> [TASK REQUIREMENTS]:
Copy out every line holding the string "config" from the records below.

(Revision comparison data)
=== Section Start ===

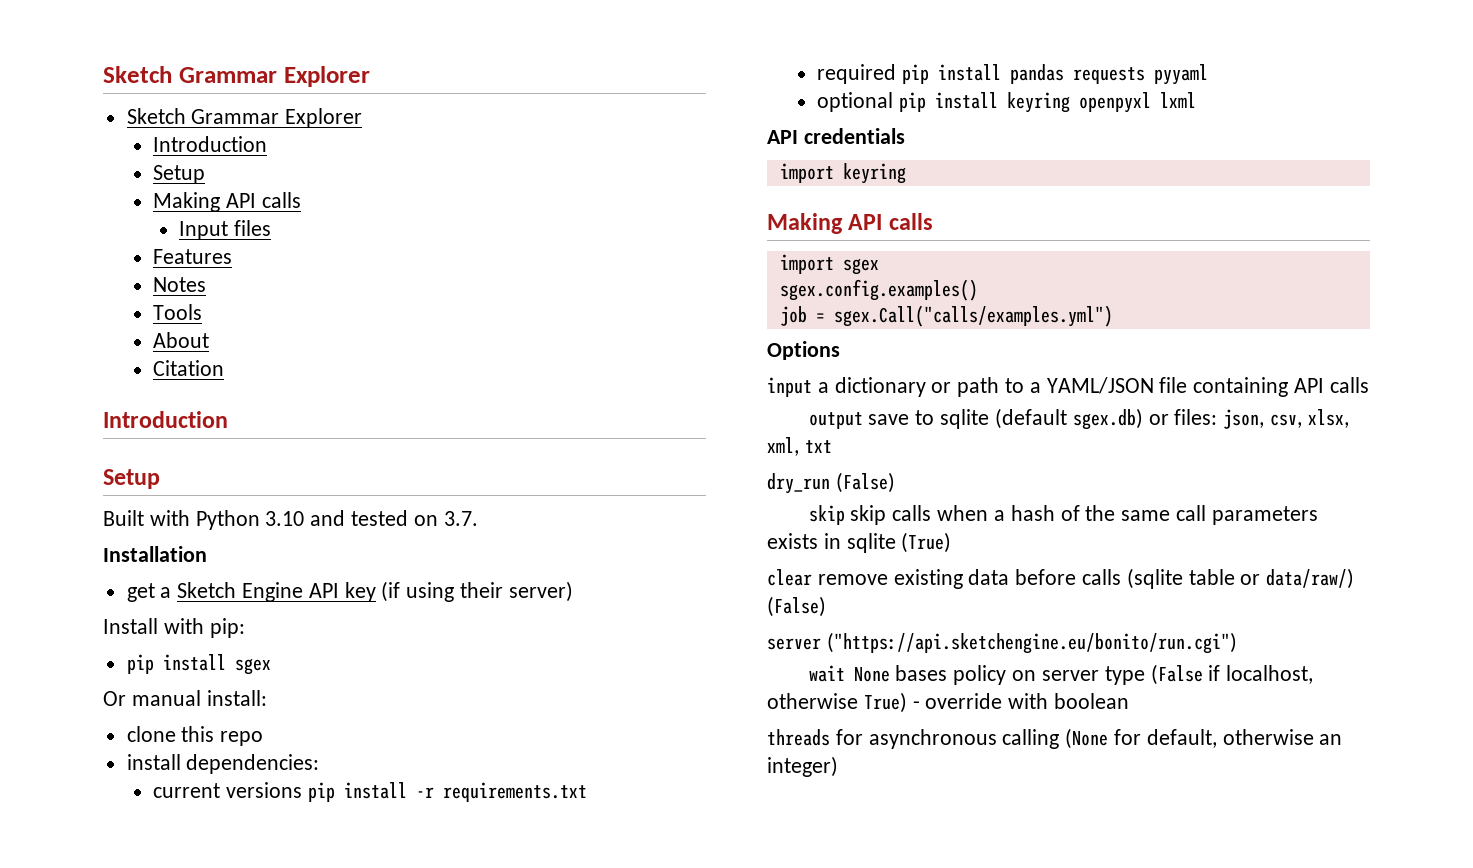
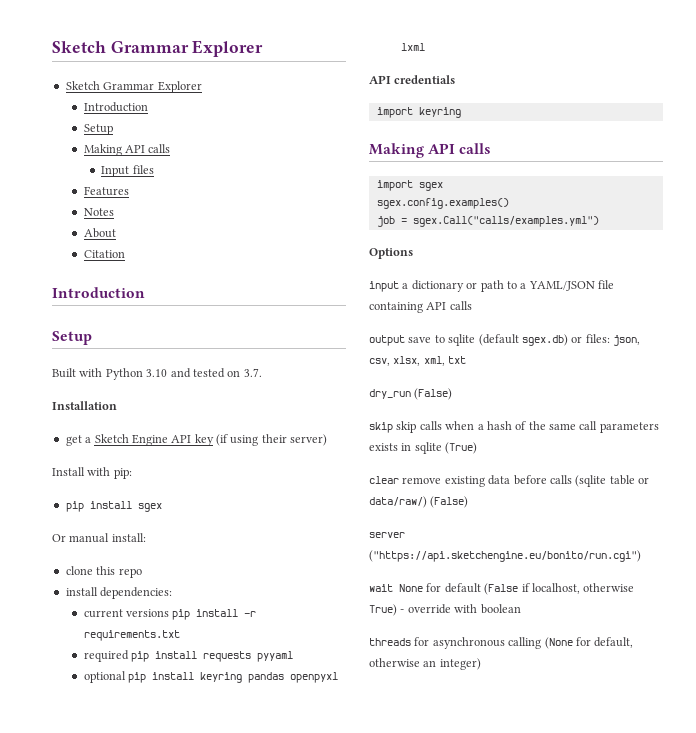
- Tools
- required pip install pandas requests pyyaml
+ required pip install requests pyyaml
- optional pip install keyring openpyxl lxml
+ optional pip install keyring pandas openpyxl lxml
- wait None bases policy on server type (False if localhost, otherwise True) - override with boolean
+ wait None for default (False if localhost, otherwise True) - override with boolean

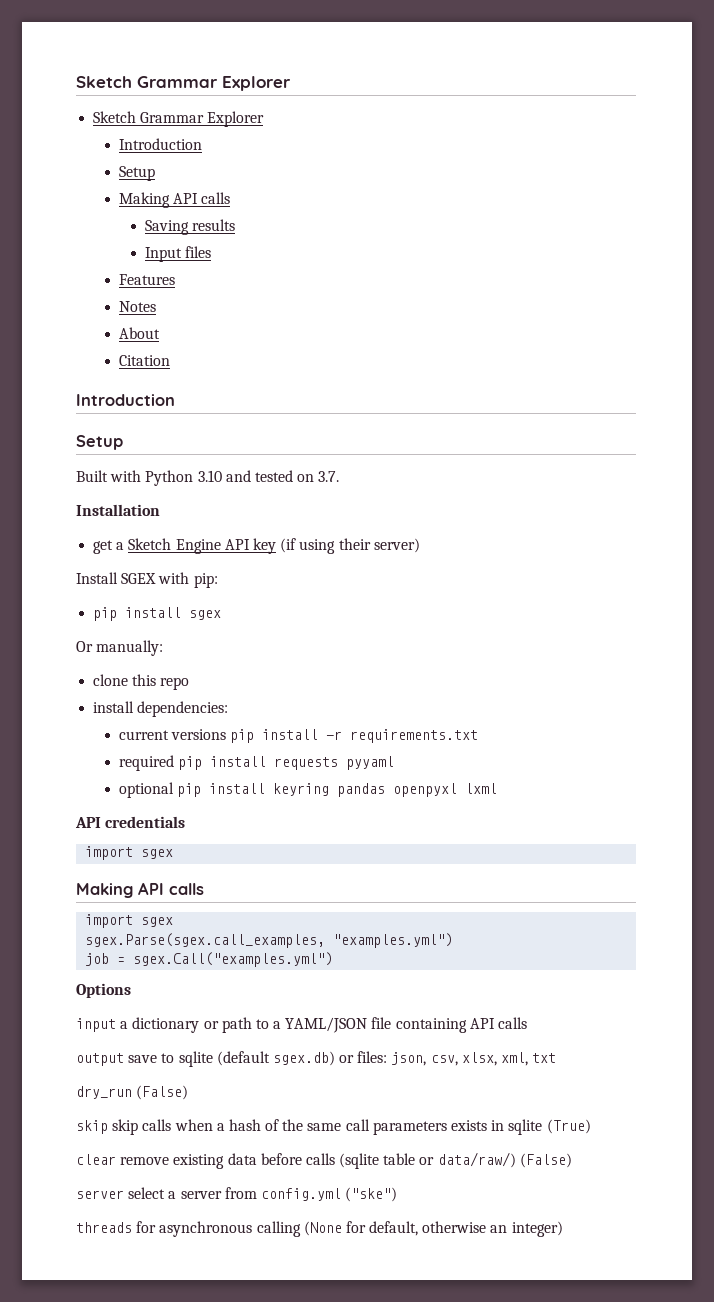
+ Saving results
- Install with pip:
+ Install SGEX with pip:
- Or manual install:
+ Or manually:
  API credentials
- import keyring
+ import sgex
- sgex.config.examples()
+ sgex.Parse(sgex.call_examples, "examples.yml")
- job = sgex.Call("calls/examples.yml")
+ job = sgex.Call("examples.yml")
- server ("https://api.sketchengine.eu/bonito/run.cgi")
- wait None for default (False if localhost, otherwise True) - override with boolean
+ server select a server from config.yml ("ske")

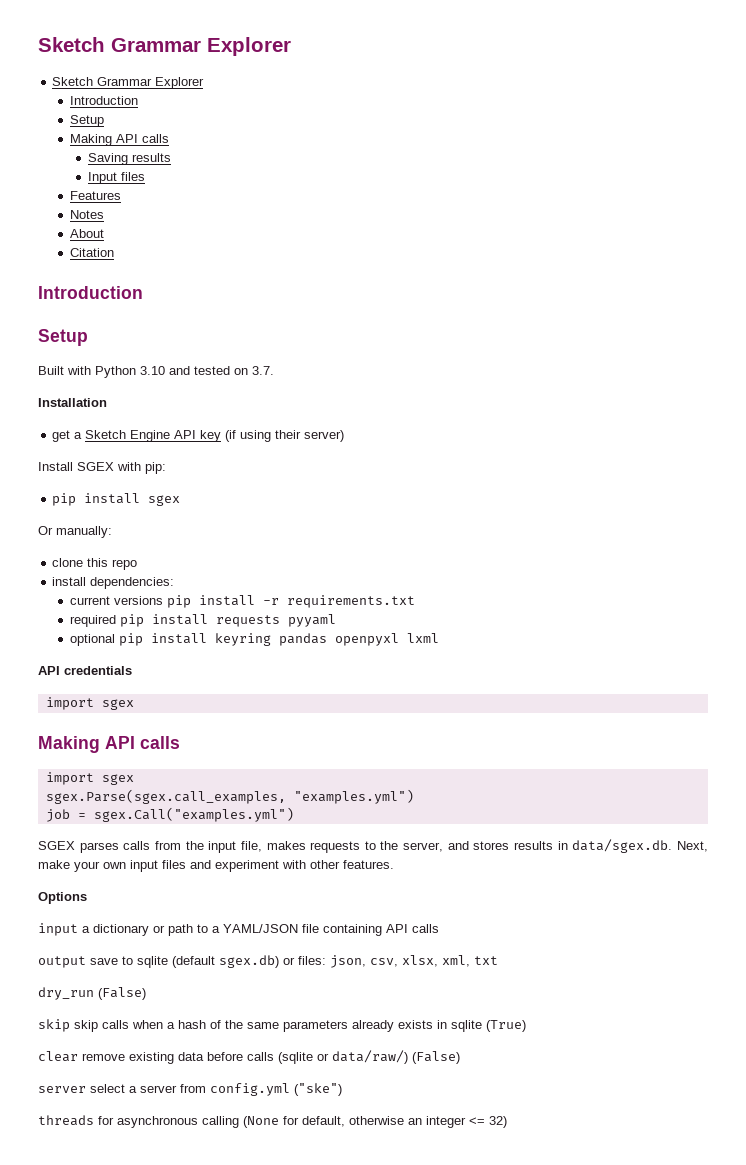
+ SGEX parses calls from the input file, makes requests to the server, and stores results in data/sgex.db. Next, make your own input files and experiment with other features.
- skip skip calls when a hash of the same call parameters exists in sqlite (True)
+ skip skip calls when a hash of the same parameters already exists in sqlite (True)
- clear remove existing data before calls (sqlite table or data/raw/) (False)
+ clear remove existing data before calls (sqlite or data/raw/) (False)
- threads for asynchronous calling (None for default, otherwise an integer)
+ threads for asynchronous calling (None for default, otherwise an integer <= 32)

=== Section End ===

> [OUTPUT BELOW]:
- sgex.config.examples()
+ server select a server from config.yml ("ske")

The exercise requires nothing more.